The Pro Shop / Re: Blade care vs rust
« Last post by Ethereal Ice on October 13, 2017, 12:28:25 PM »
Dry, store without soakers, get NO rust**

**-more to it than this

So, I take care of two sets of blades, mine and DH's. Both are Coronation Dance. Procedure is, after skating we dry our blades and boots carefully and put on a big, thick soaker that covers the whole bottom of the boot/sole. When we get home I remove the big soakers, check the blades for nicks, and apply a dry, plain, blade-only soaker. I flip our big soakers inside-out to dry. I store our skates open to air all the time (this does have it's drawbacks, my hubby found a small spider in his boot yesterday-oops!!). Additionally, if I know we are not going to skate for a few days, I put a light coating of mineral oil on the blades before I apply the dry soakers. Our dry soakers are the type that has stiff nylon that is actually along the blade bottom, and I think they allow more air to reach the blade rather than having the terrycloth there, just a guess on my part.

My system works nicely, not only to keep the blades in good shape but also the soles stay nice and dry. I cannot stand to see skates with rotted soles...recently when I took my old skates in to have my blades switched to my new boots, the tech said, "Those soles are beautiful! You must take great care of them." I beamed with pride and my husband was cracking up. I enjoy caring for our skates and do actually take some pride in the fact that they are in great shape, smell good, etc. I know that people joke about neglecting their skates, but the reality is that it is not just aesthetic,  it is a safety issue to have boots and/or blades in bad shape.
The Pro Shop / Re: Blade care vs rust
« Last post by amy1984 on October 13, 2017, 08:50:40 AM »
I'm terrible at taking care of my blades.  I'll admit it.  I sort of knock the snow off, give them a half hearted swipe with a towel, and put soakers on.  They're... mostly dry??  Somehow, I don't have issues with rust.  I don't store them in the car ever.  Even if I take them to work I take them inside.  The temperature varies greatly where I live.  I think it'd mess with the heat molding to leave them in the car.
The Pro Shop / Re: Best boots for Axel and Doubles? Edea vs Jackson?
« Last post by amy1984 on October 13, 2017, 08:43:04 AM »
Are you in North America?  If so, Jackson will be noticeably more cost effective, especially if you go with Ultima blades.  I used to skate in Risport and I saved at least a couple hundred dollars by switching to Jackson with Ultima blades.  The cost of the blade is a huge part of it.  For some people, the fit of edea is great enough to be worth the cost.  But for me, I just can't justify the cost when Jackson fits me well and I'm happy with them. 

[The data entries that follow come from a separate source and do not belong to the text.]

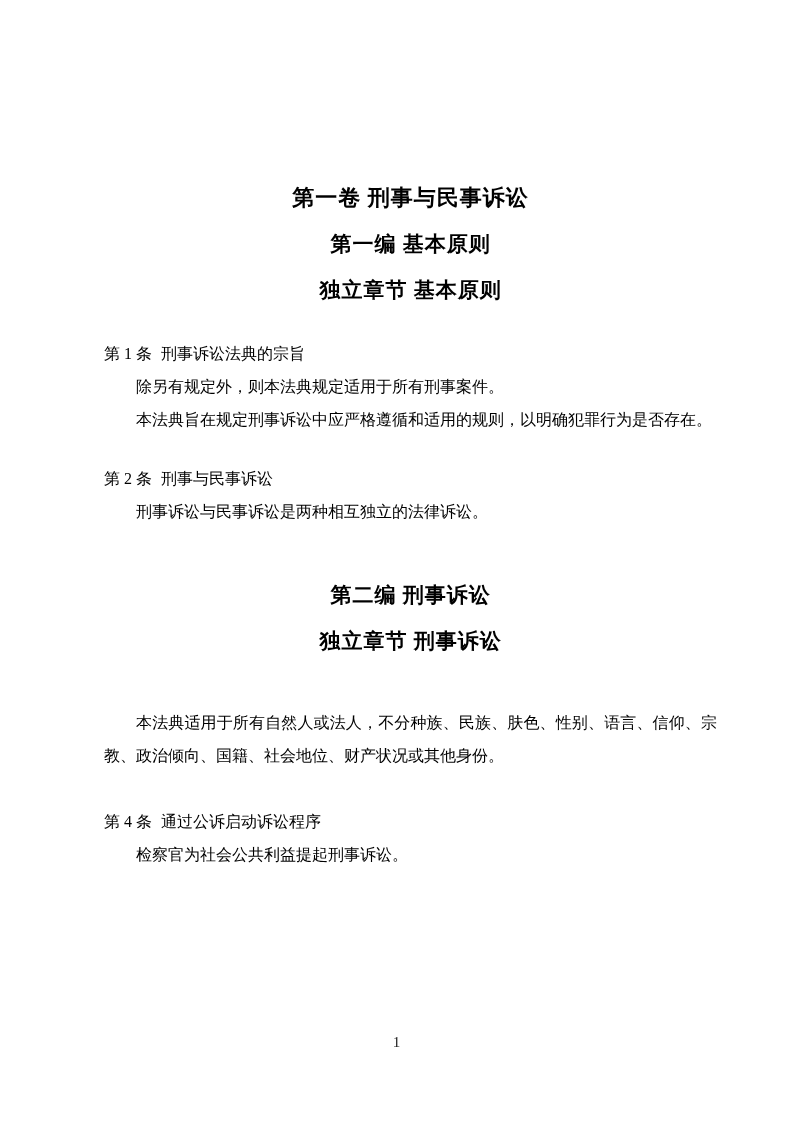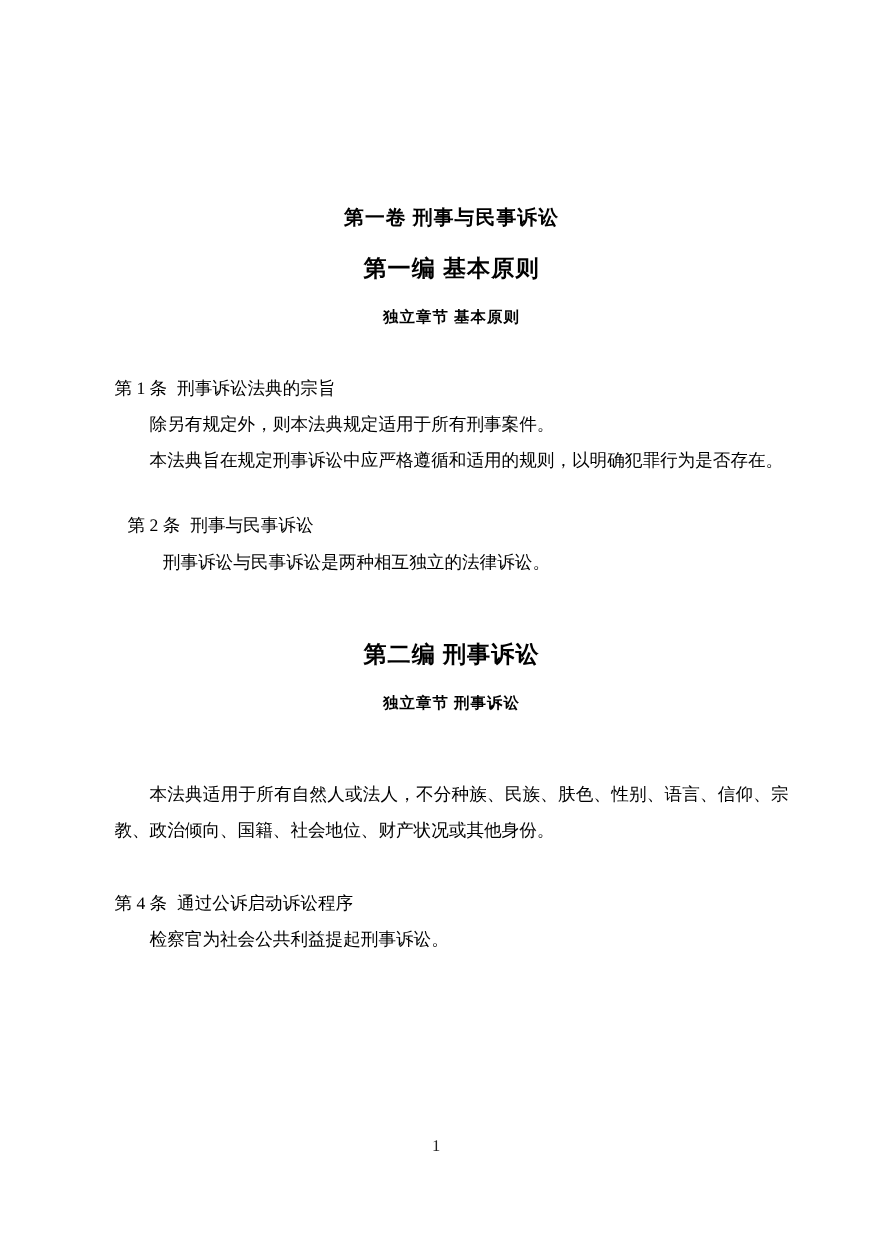"第一卷 刑事与民事诉讼" .h-volume { font-size: 18px -> 22px }
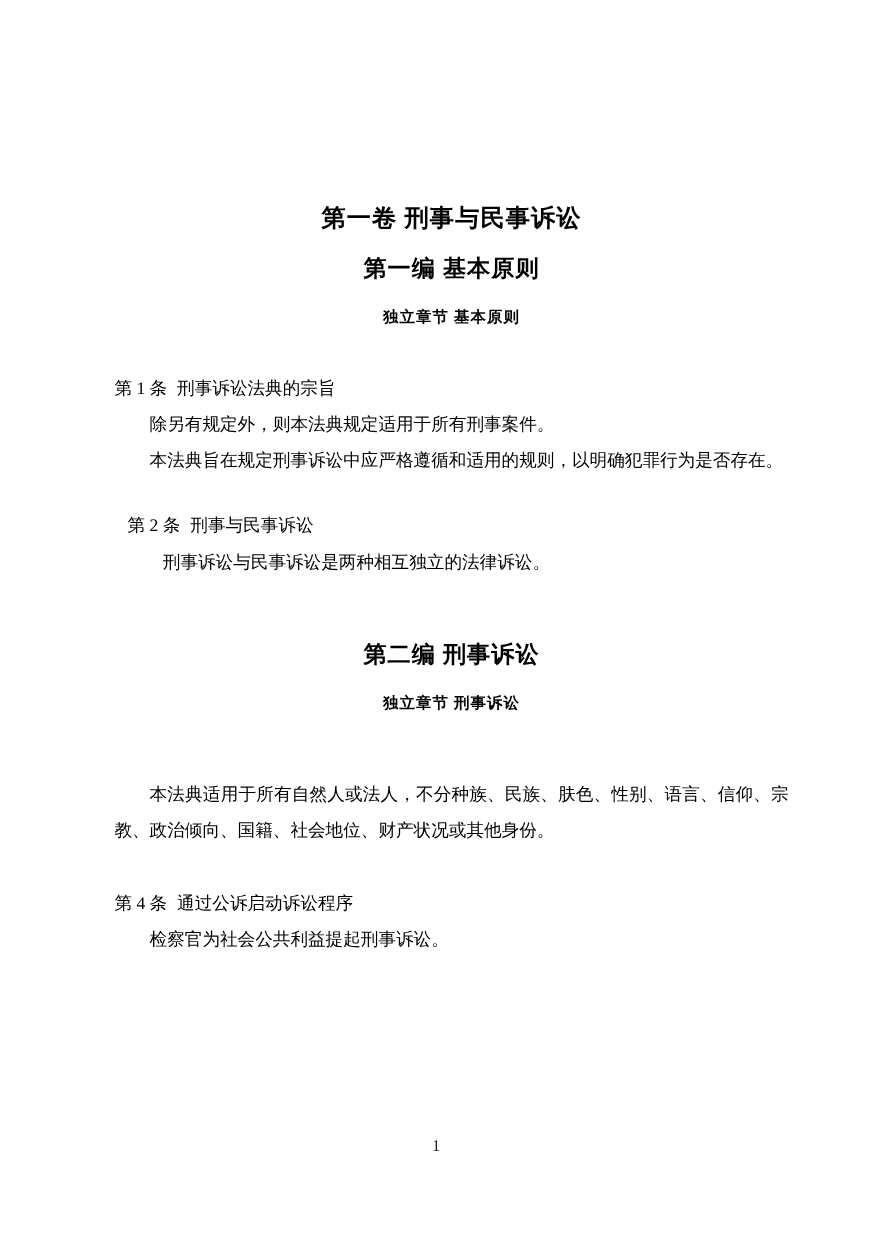"独立章节 基本原则" .h-chapter { font-size: 14px -> 21px }
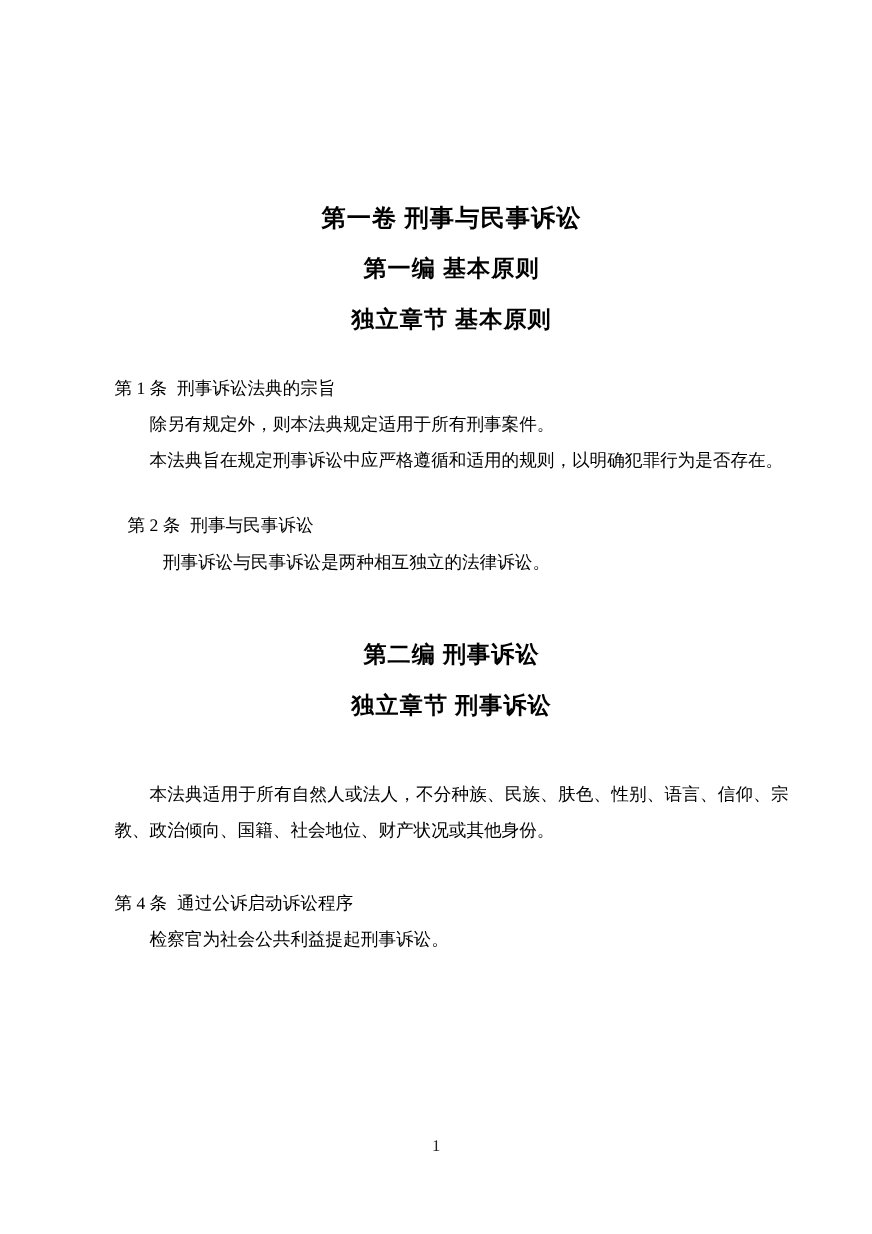"第 2 条 刑事与民事诉讼" .art-2 { margin-left: 12px -> none }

Also the breakdown is noticeable.  Many people really like Edea - they find them comfortable, etc.  But the one complaint that is consistent out in my area is that they feel less supportive and they break down quicker.  So you'll spend that money to buy again rather quickly.  Now, for some people, the boot works well enough for them that this is worth it.  You'll just have to decide if it's worth it for you.  If you're in an area where you don't have a skating shop and would need to make a special trip for new skates, that might be something else to consider.